• EXTRACTED RECORDS
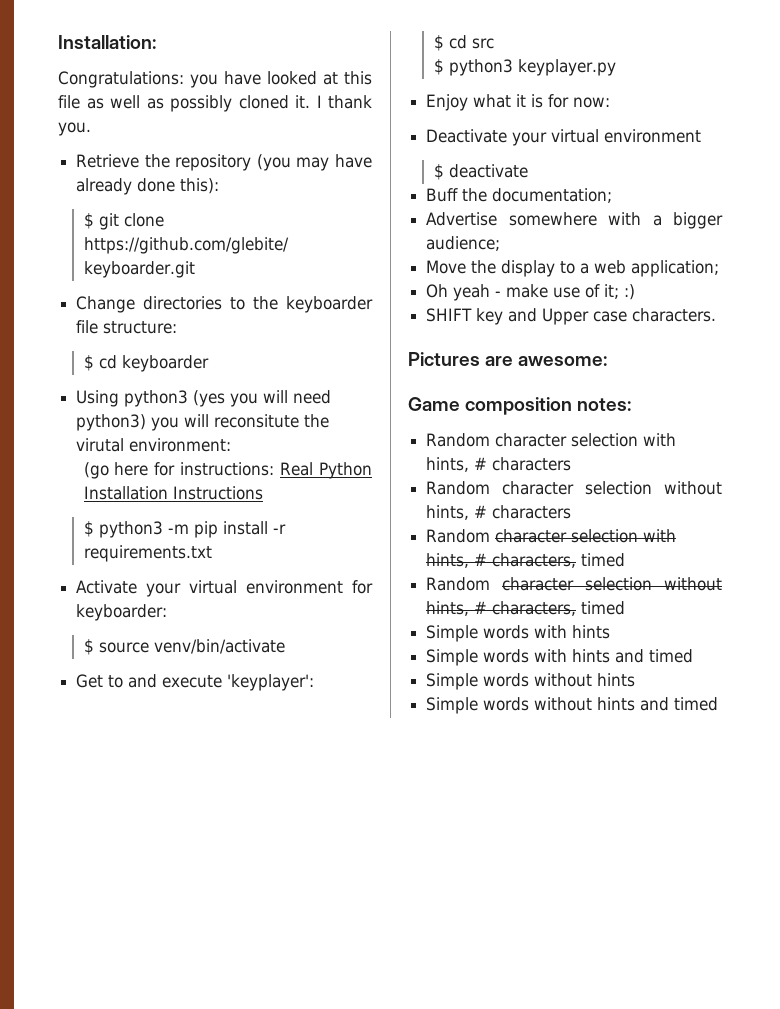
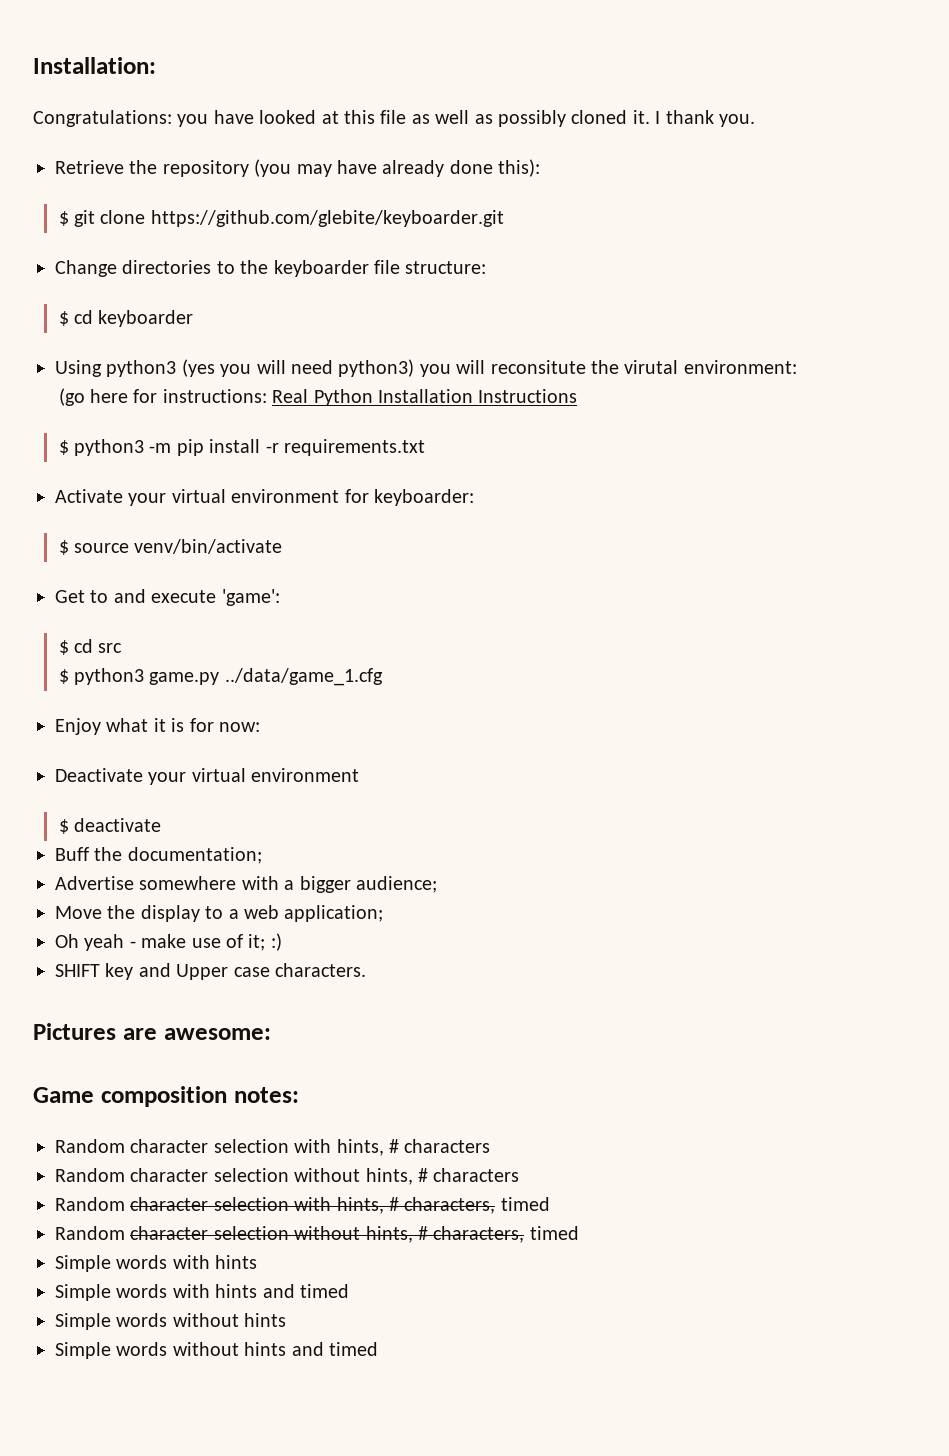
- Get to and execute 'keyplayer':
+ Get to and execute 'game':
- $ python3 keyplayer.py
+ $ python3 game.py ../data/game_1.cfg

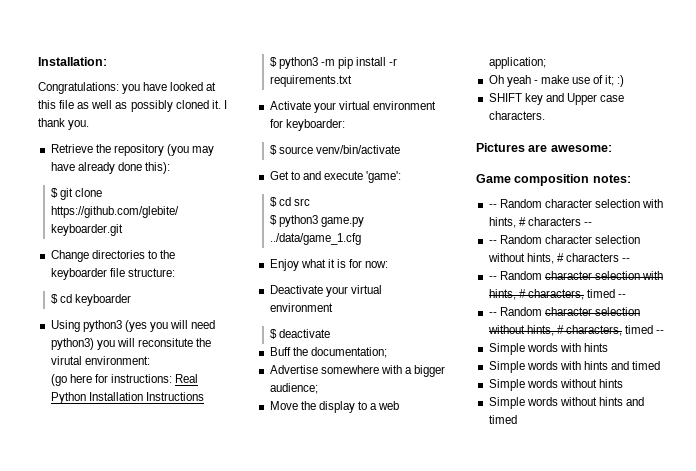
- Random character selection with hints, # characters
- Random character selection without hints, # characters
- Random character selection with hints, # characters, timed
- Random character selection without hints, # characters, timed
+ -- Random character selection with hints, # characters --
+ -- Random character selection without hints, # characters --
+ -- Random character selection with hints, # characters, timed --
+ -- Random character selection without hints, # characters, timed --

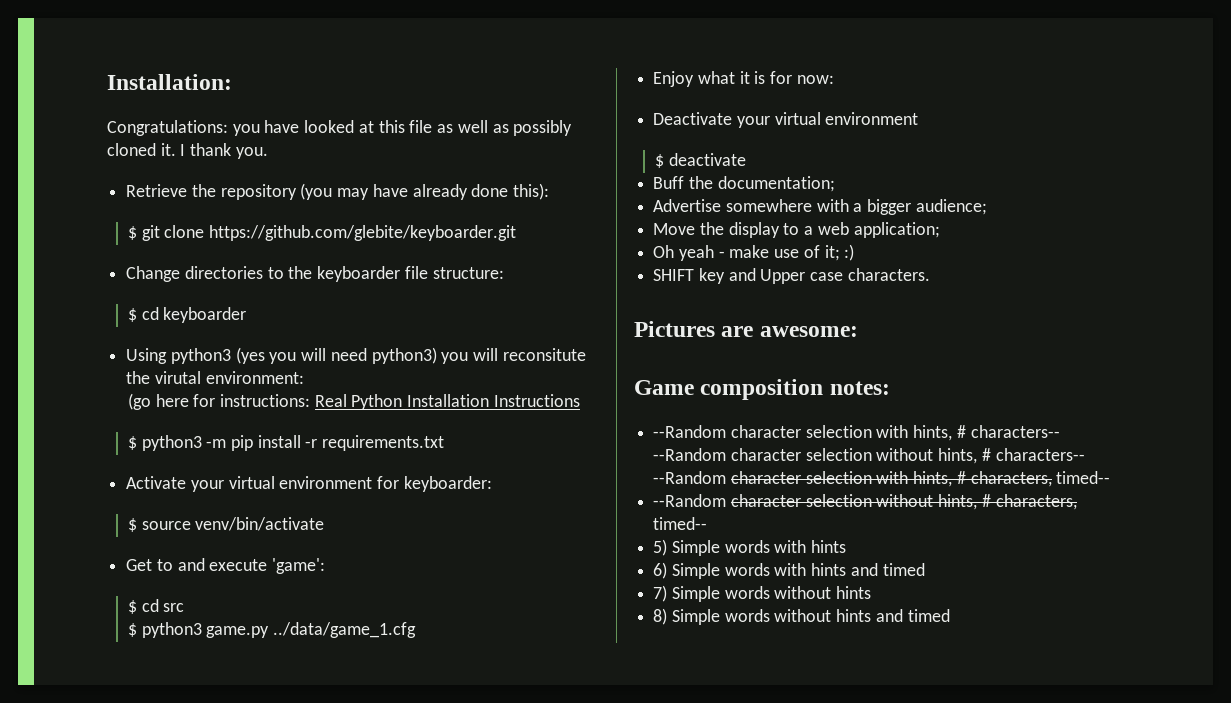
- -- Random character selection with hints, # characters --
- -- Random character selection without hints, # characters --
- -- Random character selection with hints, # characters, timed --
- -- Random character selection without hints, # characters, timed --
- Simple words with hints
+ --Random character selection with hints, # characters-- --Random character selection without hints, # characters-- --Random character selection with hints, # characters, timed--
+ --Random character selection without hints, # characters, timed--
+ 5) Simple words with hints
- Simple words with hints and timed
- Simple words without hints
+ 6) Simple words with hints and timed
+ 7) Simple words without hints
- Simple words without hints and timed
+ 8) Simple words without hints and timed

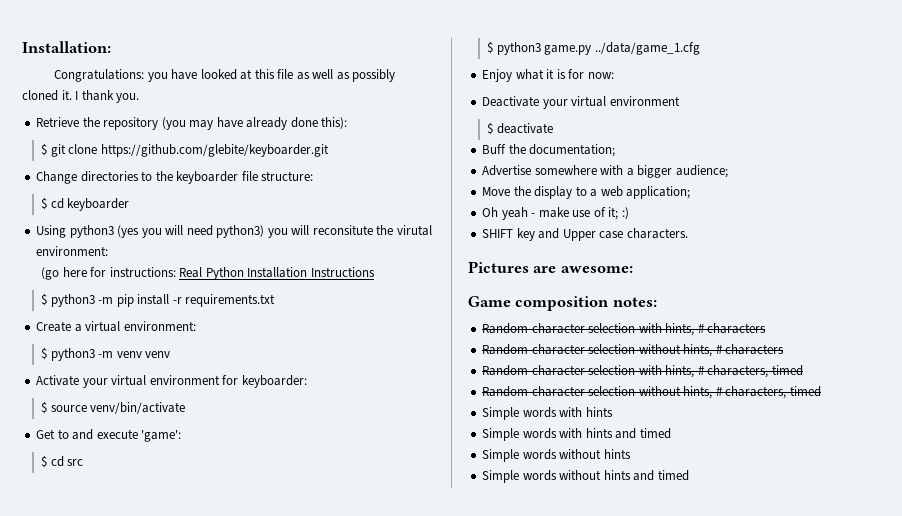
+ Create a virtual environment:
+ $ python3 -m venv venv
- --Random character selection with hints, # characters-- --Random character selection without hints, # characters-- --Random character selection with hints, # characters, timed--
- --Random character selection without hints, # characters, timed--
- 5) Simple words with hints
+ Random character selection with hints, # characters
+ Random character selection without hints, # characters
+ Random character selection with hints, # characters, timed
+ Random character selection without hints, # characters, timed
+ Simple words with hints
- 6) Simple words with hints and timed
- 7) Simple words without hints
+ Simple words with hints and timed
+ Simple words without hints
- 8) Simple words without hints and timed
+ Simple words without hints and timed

• WHAT YOU ARE ASKED TO DO
Pull every line containing "keyplayer" out of the material and copy it.

• RESULT
- Get to and execute 'keyplayer':
- $ python3 keyplayer.py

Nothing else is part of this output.